The issues in the settlement are not simple enough to ever allow a 
concise description, but this article, and its links, offer very good 
coverage of the background and of the settlement, its advantages to 
authors and readers, and the inevitabilities of digital publishing.

--PJK

"Last year's words belong to last year's language,
next year's words await another voice."  --T. S. Eliot

"Outside of a dog a book is man's best friend.
Inside of a dog it's too dark to read."
      --Groucho Marx

-----------------------------------------------------
Authors and Publishers Settle with Google Book Search
-----------------------------------------------------
   by Glenn Fleishman <glenn at tidbits.com>
   article link: <http://db.tidbits.com/article/9837>

   Google wants to index all knowledge, and it thought that scanning a
   few tens of millions of books might be a good addition to the
   compendium of billions of Web pages, PDFs, and Word documents they
   already offer. The only trouble? Most of the books they wanted to
   scan are still under copyright protection. This caused the
   Association of American Publishers (AAP), the Authors Guild, and
   other organizations to gnash their teeth - and file lawsuits.

   Last week, Google and a host of these complainants agreed to a
   settlement that a court must still approve. Google will contribute
   piles of cash - $125 million - to settle outstanding issues and fund
   a new copyright clearinghouse that will enable authors and
   publishers to receive funds for online viewing of works.

<http://books.google.com/booksrightsholders/>

   The settlement also clears the way for far greater access to
   _orphaned works_: books (and other material) that remain protected
   by copyright, but which are out of print or out of production, and
   largely unavailable even through lending libraries.

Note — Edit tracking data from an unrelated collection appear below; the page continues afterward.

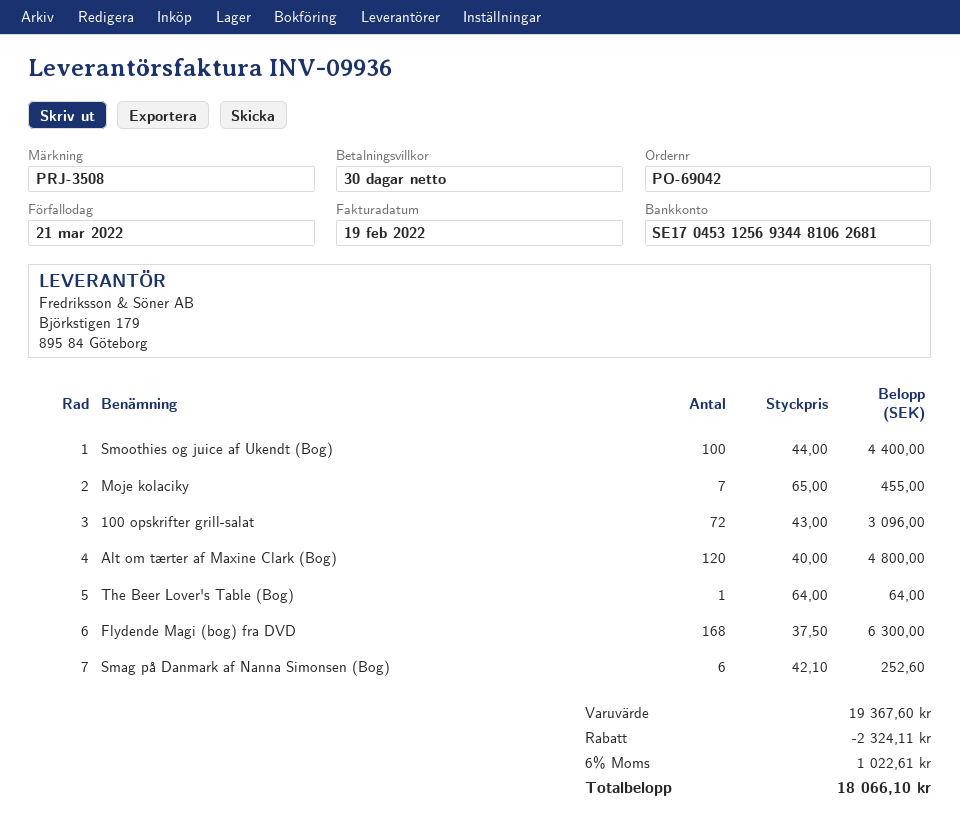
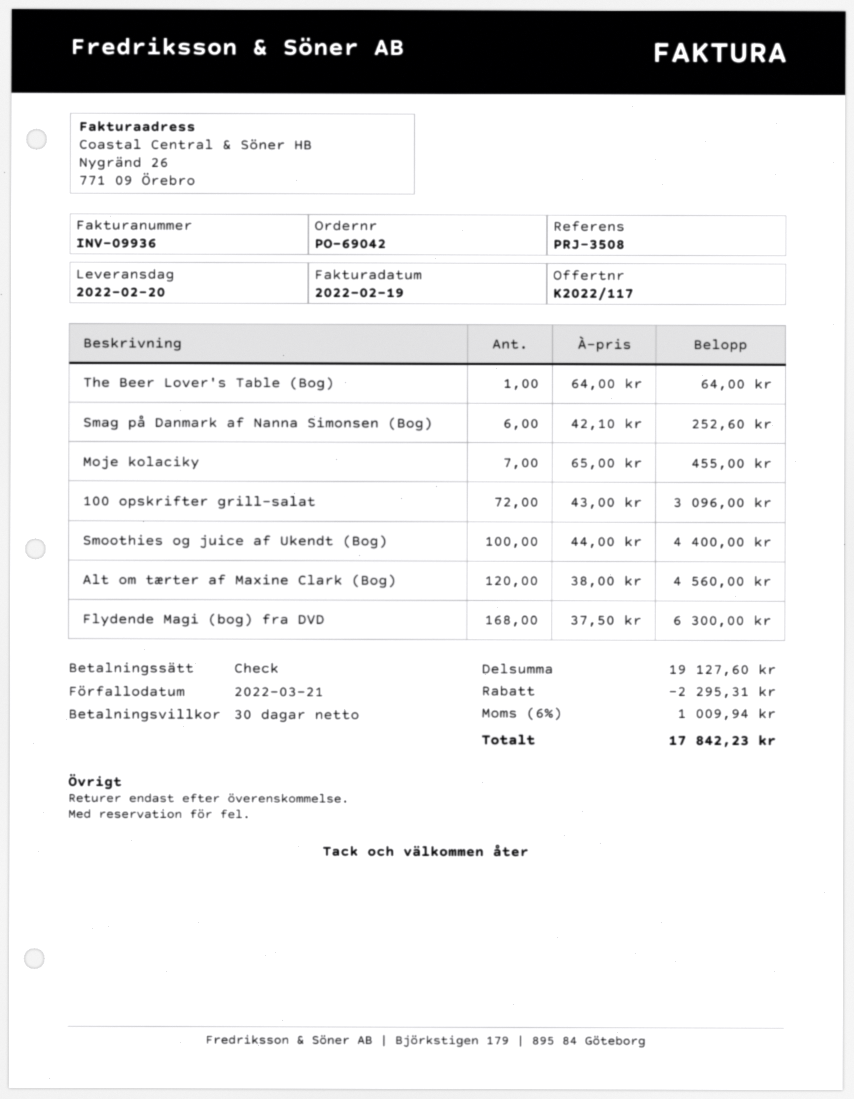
Alt om tærter af Maxine Clark (Bog): 120 x 40.00 = 4800.00 -> 120 x 38.00 = 4560.00
subtotal: 19367.60 -> 19127.60
discount: 2324.11 -> 2295.31
tax: 6% = 1022.61 -> 6% = 1009.94
total: 18066.10 -> 17842.23

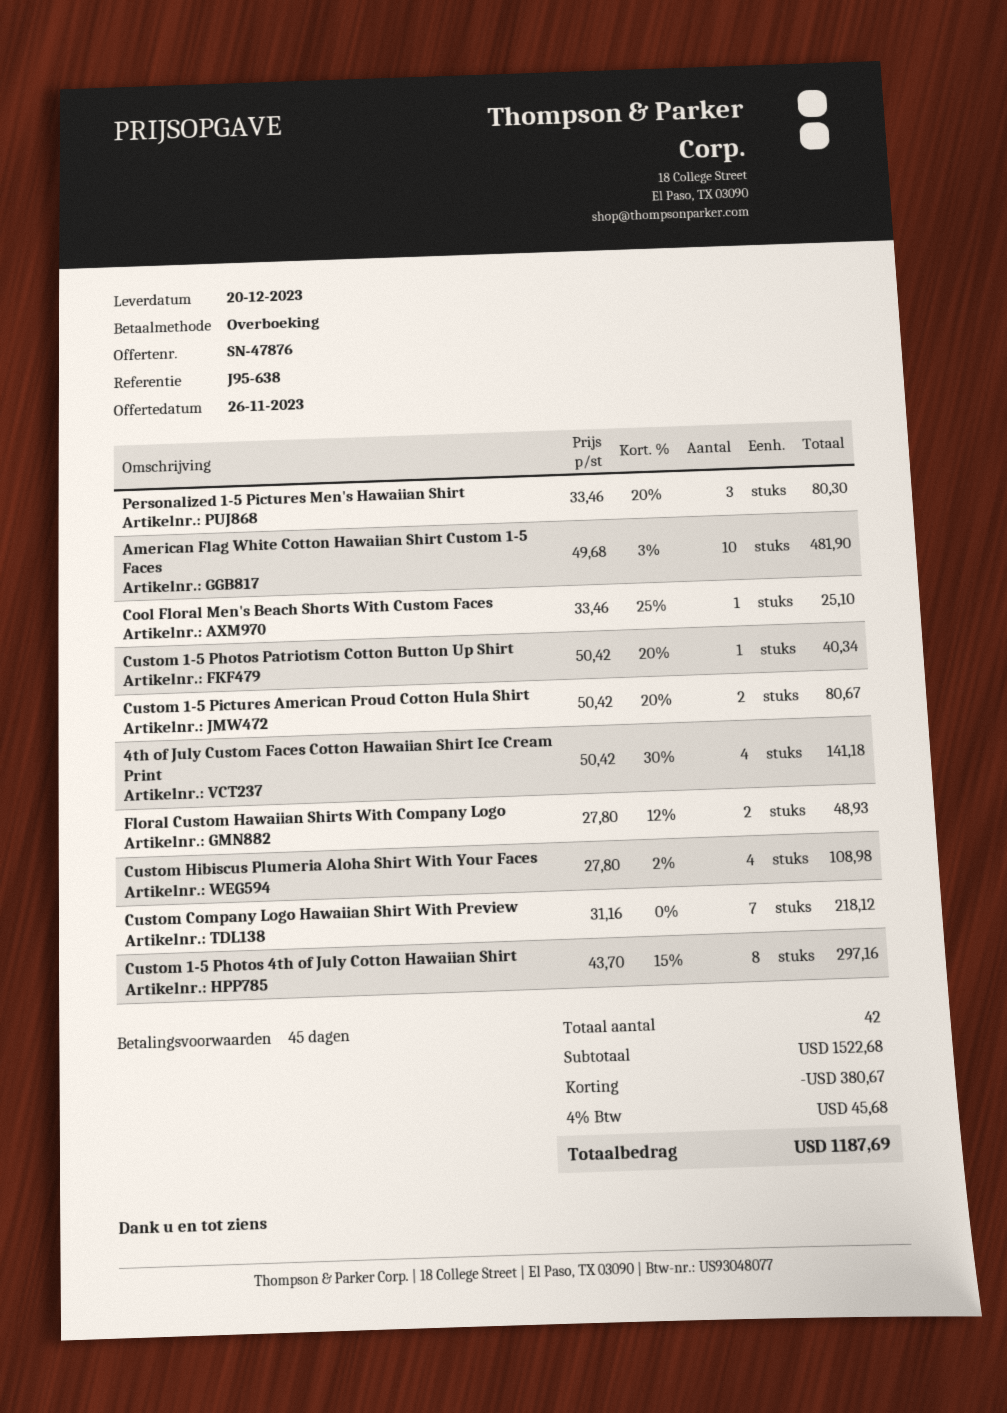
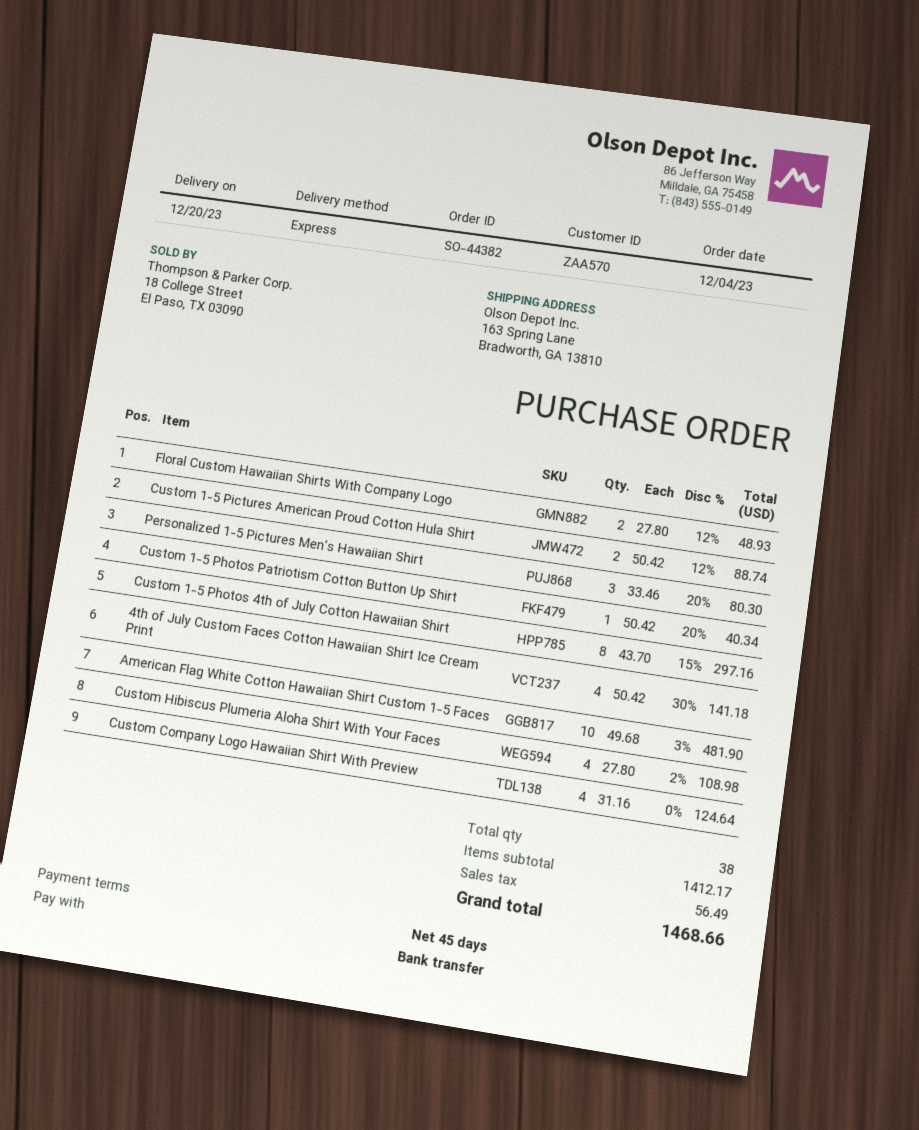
Cool Floral Men's Beach Shorts With Custom Faces: 1 x 33.46 - 25% = 25.10 -> none
Custom 1-5 Pictures American Proud Cotton Hula Shirt: 2 x 50.42 - 20% = 80.67 -> 2 x 50.42 - 12% = 88.74
Custom Company Logo Hawaiian Shirt With Preview: 7 x 31.16 = 218.12 -> 4 x 31.16 = 124.64
total quantity: 42 -> 38
subtotal: 1522.68 -> 1412.17
discount: 380.67 -> none
tax: 45.68 -> 56.49
total: 1187.69 -> 1468.66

   Unlike the outcome of many lawsuits about copyright and access, this
   settlement could be a big win for authors, publishers, readers, and
   libraries. Could such a thing be possible?

   (Full disclosure: I am a member of the Authors Guild. Although I did
   not support the particular form of the Authors Guild lawsuit,
   neither did I cancel my membership as a result of the legal action.)

   [Editors' disclosure: With our Take Control hats on, we've worked
   with Google Book Search for years, and it pains me to say that the
   experience has been nothing but frustrating, with literally months
   of delay between uploading a fully searchable PDF - no need to scan
   anything - and having it posted. Plus, although Google's support
   people responded quickly to our queries, they were universally
   useless at addressing any complaints, such as posting delays or the
   existence of guaranteed broken links to Amazon.com for our titles,
   given the fact that Amazon doesn't resell our ebooks. I certainly
   hope that the settlement will mean increased exposure for Google
   Book Search and our content, and additional sales. -Adam]


**The Backstory** -- After a couple years of prep work, Google
   announced in 2004 its Google Print program, later renamed Google
   Book Search, as well as its Library Project, the controversial part.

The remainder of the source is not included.